RECORDS SHOWN |
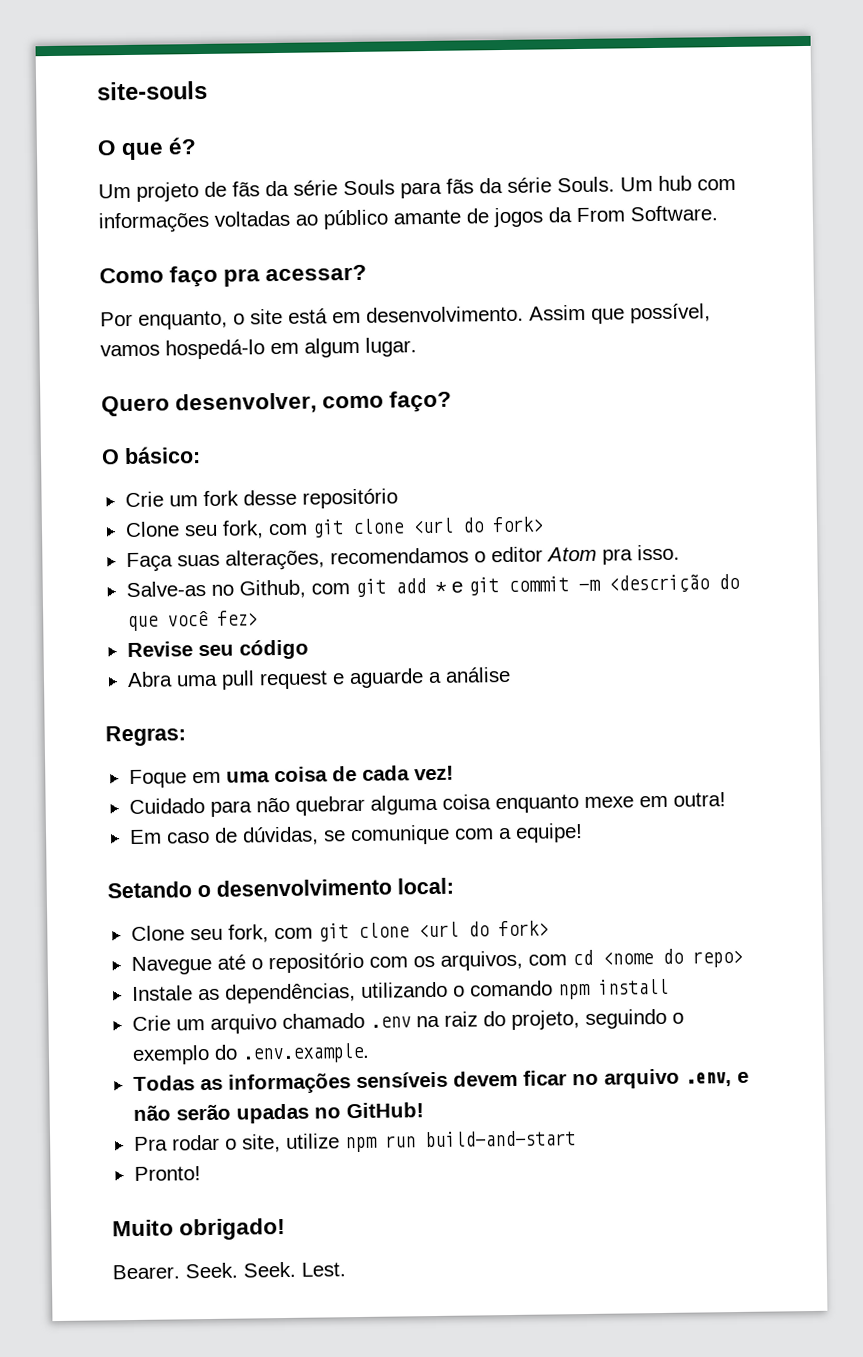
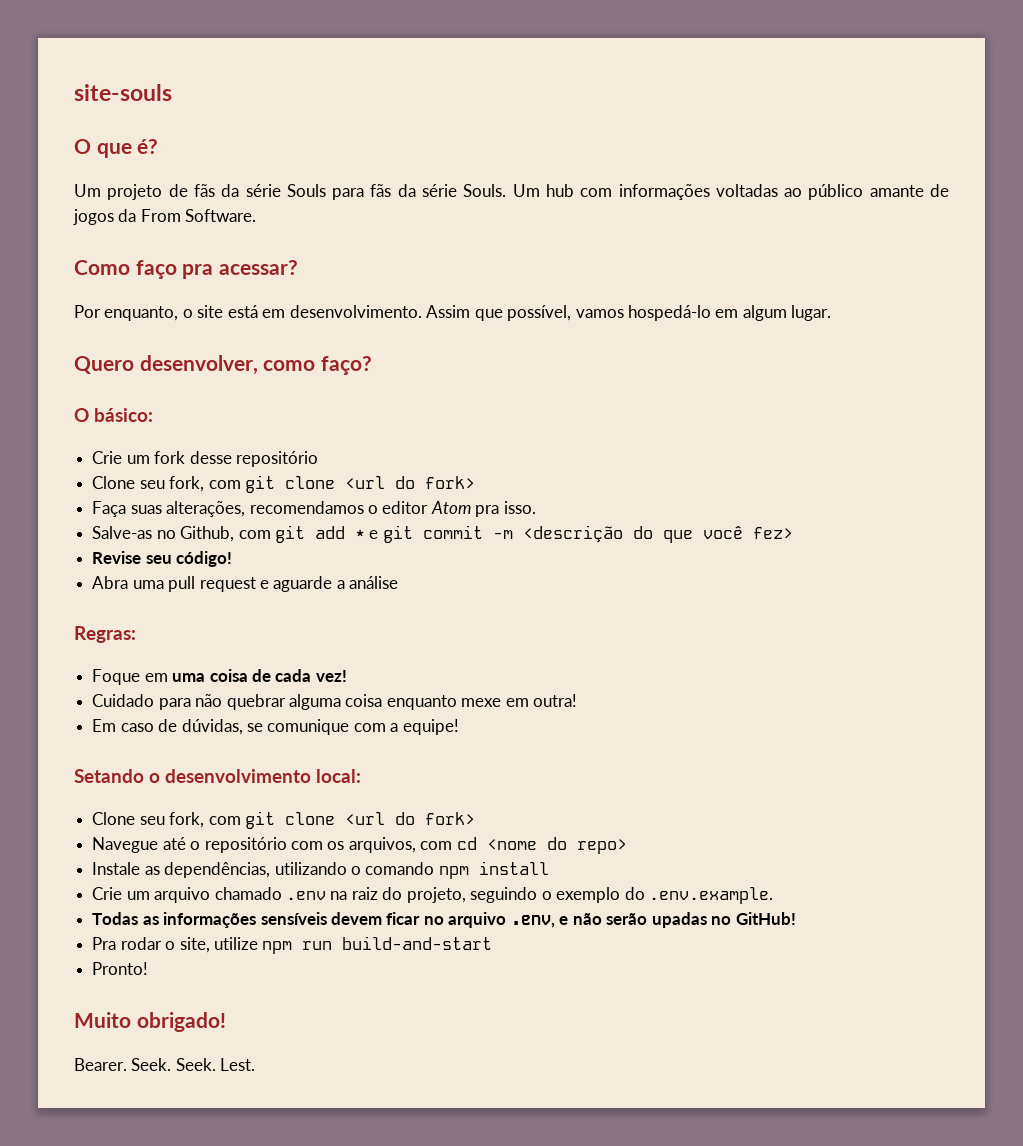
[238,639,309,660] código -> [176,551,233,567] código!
...
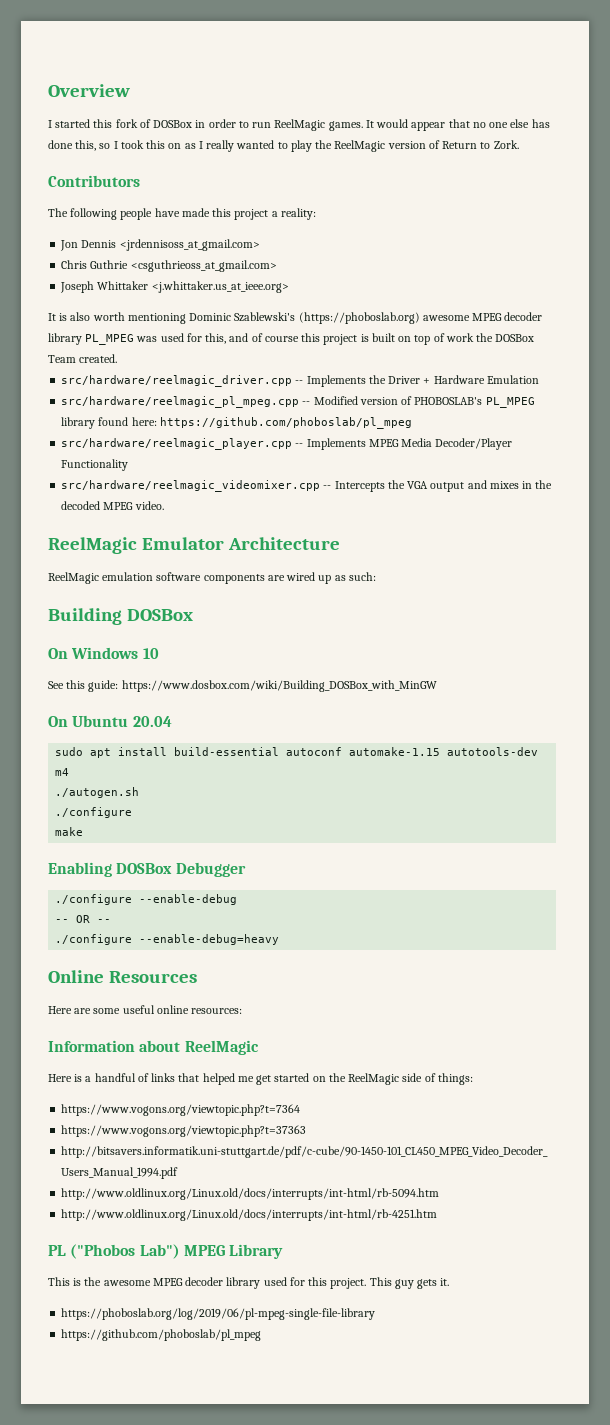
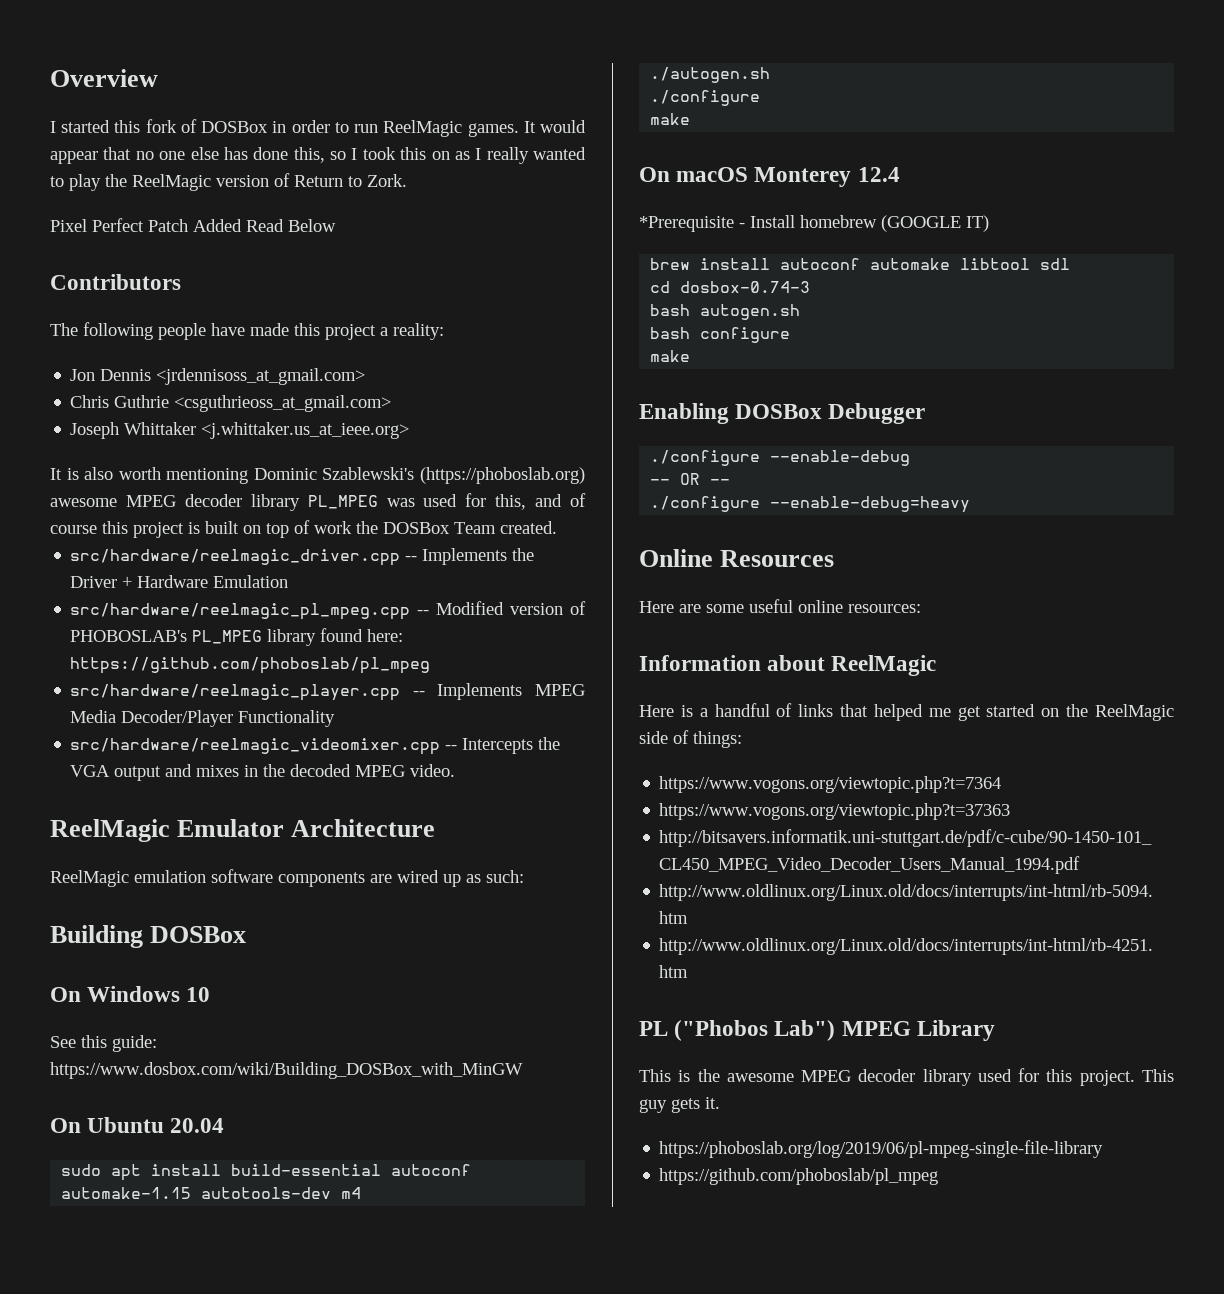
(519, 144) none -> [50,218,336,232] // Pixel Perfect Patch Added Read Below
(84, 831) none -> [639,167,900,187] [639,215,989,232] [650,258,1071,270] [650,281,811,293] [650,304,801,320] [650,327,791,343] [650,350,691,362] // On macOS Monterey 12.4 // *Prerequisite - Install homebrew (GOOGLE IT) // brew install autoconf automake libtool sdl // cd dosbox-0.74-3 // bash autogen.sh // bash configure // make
---
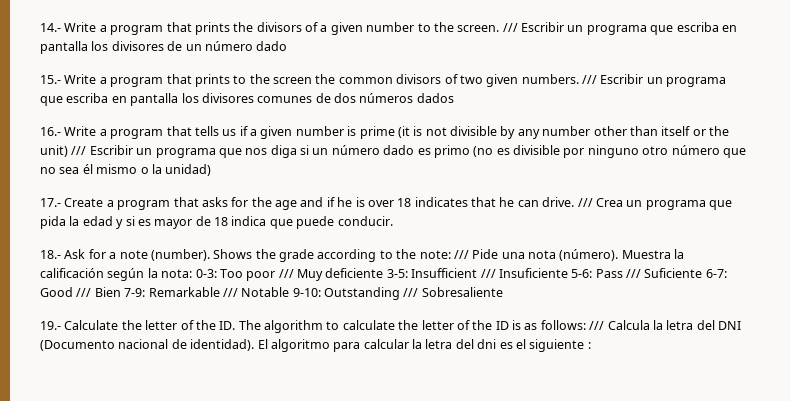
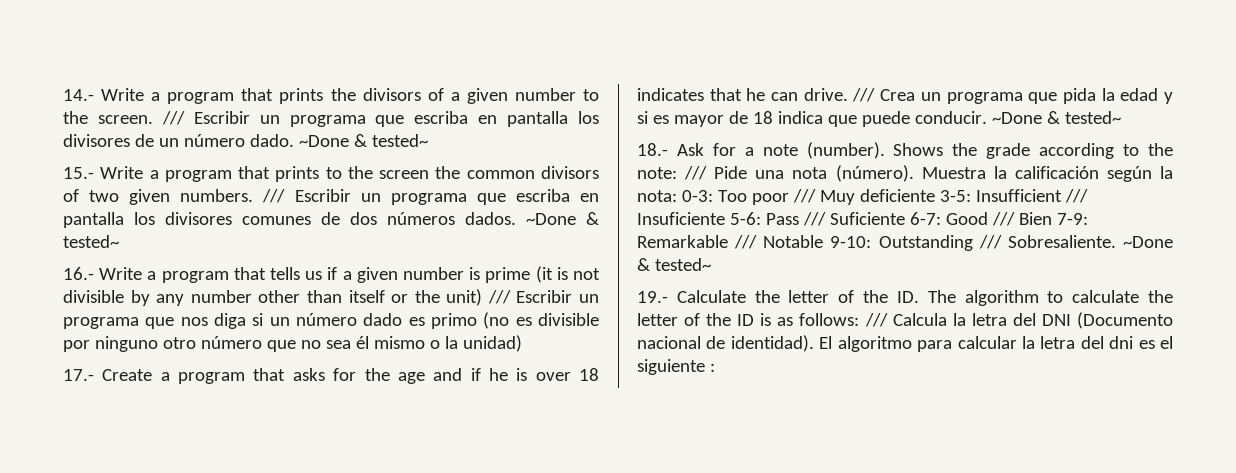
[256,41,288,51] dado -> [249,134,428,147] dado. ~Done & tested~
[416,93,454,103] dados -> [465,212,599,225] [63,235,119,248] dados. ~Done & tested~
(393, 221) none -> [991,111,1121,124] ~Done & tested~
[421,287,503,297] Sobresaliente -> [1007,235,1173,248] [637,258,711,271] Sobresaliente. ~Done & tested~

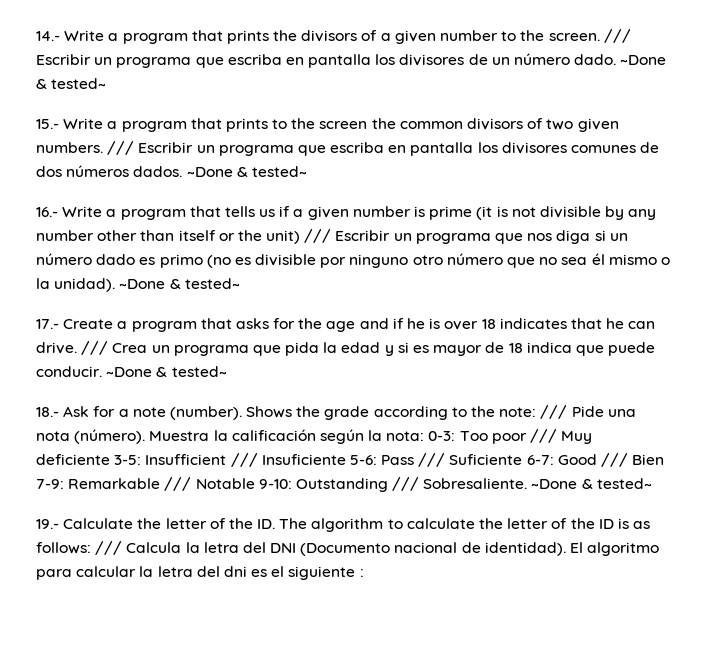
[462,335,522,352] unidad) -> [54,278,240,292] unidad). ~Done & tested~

PROBLEM TO WORK ON | Output only the lines above from the one containing "(393, 221) none" to the one containing "[462,335,522,352] unidad) ->", both included, exactly as written and with no pictures.

RESULT OF THIS TASK |
(393, 221) none -> [991,111,1121,124] ~Done & tested~
[421,287,503,297] Sobresaliente -> [1007,235,1173,248] [637,258,711,271] Sobresaliente. ~Done & tested~

[462,335,522,352] unidad) -> [54,278,240,292] unidad). ~Done & tested~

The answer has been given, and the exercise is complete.